Posted on 01/13/2004 8:00:06 PM PST by Pokey78

WASHINGTON, Jan. 13 — Administration officials say they are planning an extensive election-year initiative to promote marriage, especially among low-income couples, and they are weighing whether President Bush should promote the plan next week in his State of the Union address.

For months, administration officials have worked with conservative groups on the proposal, which would provide at least $1.5 billion for training to help couples develop interpersonal skills that sustain "healthy marriages."

The officials said they believed that the measure was especially timely because they were facing pressure from conservatives eager to see the federal government defend traditional marriage, after a decision by the highest court in Massachusetts.

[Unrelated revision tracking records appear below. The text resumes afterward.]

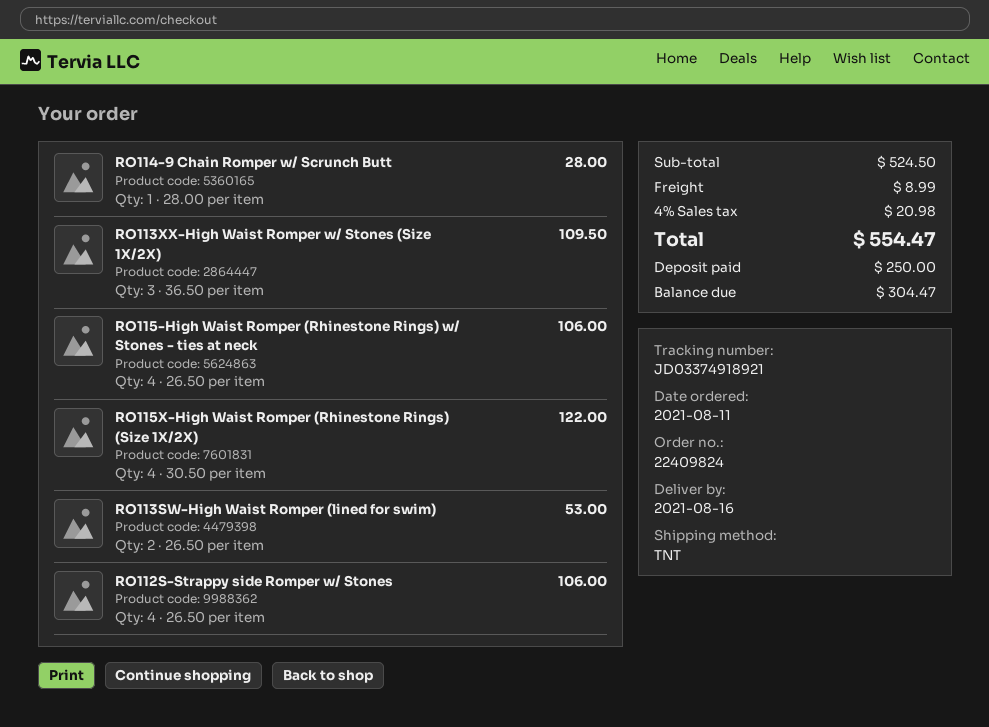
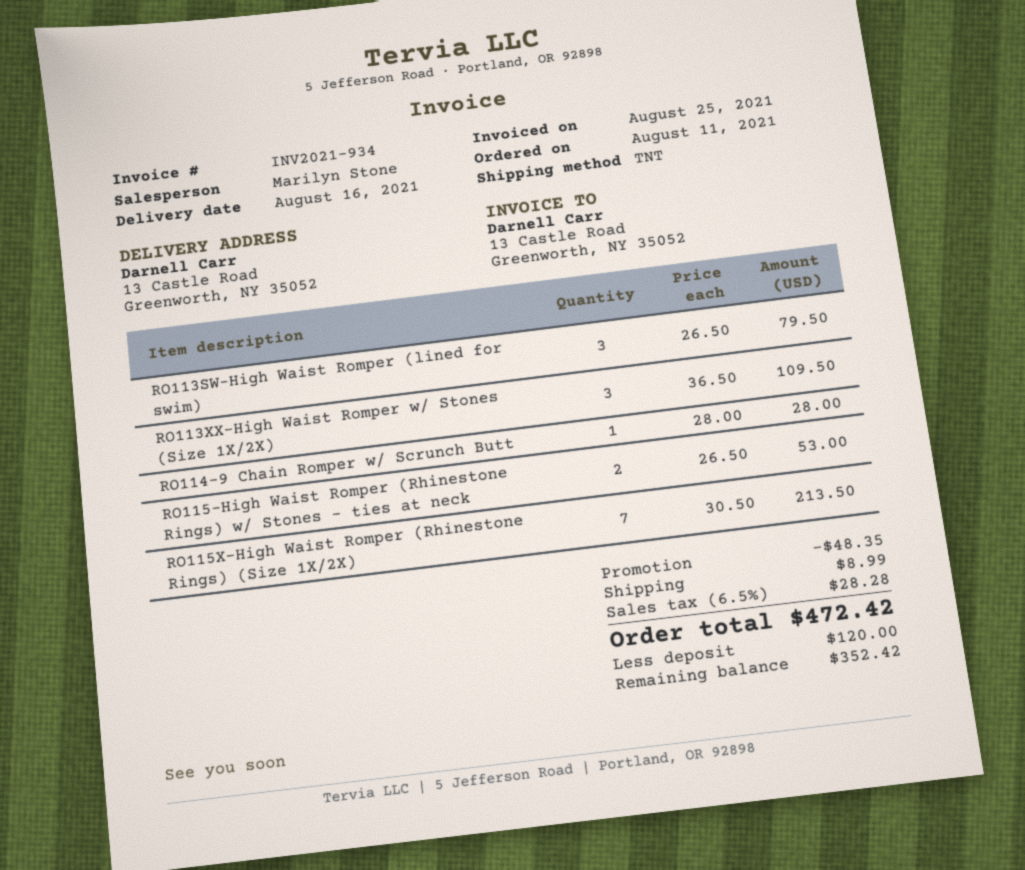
RO115-High Waist Romper (Rhinestone Rings) w/ Stones - ties at neck: 4 x 26.50 = 106.00 -> 2 x 26.50 = 53.00
RO115X-High Waist Romper (Rhinestone Rings) (Size 1X/2X): 4 x 30.50 = 122.00 -> 7 x 30.50 = 213.50
RO113SW-High Waist Romper (lined for swim): 2 x 26.50 = 53.00 -> 3 x 26.50 = 79.50
RO112S-Strappy side Romper w/ Stones: 4 x 26.50 = 106.00 -> none
discount: none -> 48.35
tax: 4% = 20.98 -> 6.5% = 28.28
total: 554.47 -> 472.42
deposit: 250.00 -> 120.00
balance: 304.47 -> 352.42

The court ruled in November that gay couples had a right to marry under the state's Constitution.

"This is a way for the president to address the concerns of conservatives and to solidify his conservative base," a presidential adviser said.

Several conservative Christian advocacy groups are pressing Mr. Bush to go further and use the State of the Union address to champion a constitutional amendment prohibiting same-sex marriage. Leaders of these groups said they were confused by what they saw as the administration's hedging and hesitation concerning an amendment.

Administration officials said they did not know if Mr. Bush would mention the amendment, but they expressed confidence that his marriage promotion plan would please conservatives.

Ronald T. Haskins, a Republican who has previously worked on Capitol Hill and at the White House under Mr. Bush, said, "A lot of conservatives are very pleased with the healthy marriage initiative."

The proposal is the type of relatively inexpensive but politically potent initiative that appeals to White House officials at a time when they are squeezed by growing federal budget deficits.

It also plays to Mr. Bush's desire to be viewed as a "compassionate conservative," an image he sought to cultivate in his 2000 campaign. This year, administration officials said, Mr. Bush will probably visit programs trying to raise marriage rates in poor neighborhoods.

"The president loves to do that sort of thing in the inner city with black churches, and he's very good at it," a White House aide said.

In the last few years, some liberals have also expressed interest in marriage-education programs. They say a growing body of statistical evidence suggests that children fare best, financially and emotionally, in married two-parent families.

The president's proposal may not be enough, though, for some conservative groups that are pushing for a more emphatic statement from him opposing gay marriage.

"We have a hard time understanding why the reserve," said Glenn T. Stanton, a policy analyst at Focus on the Family, a conservative Christian organization. "You see him inching in the right direction. But the question for us is, why this inching? Why not just get there?"

The Rev. Louis P. Sheldon, chairman of a national group called the Traditional Values Coalition, has started an e-mail campaign urging Mr. Bush to push for an amendment opposing the legal recognition of same-sex marriage.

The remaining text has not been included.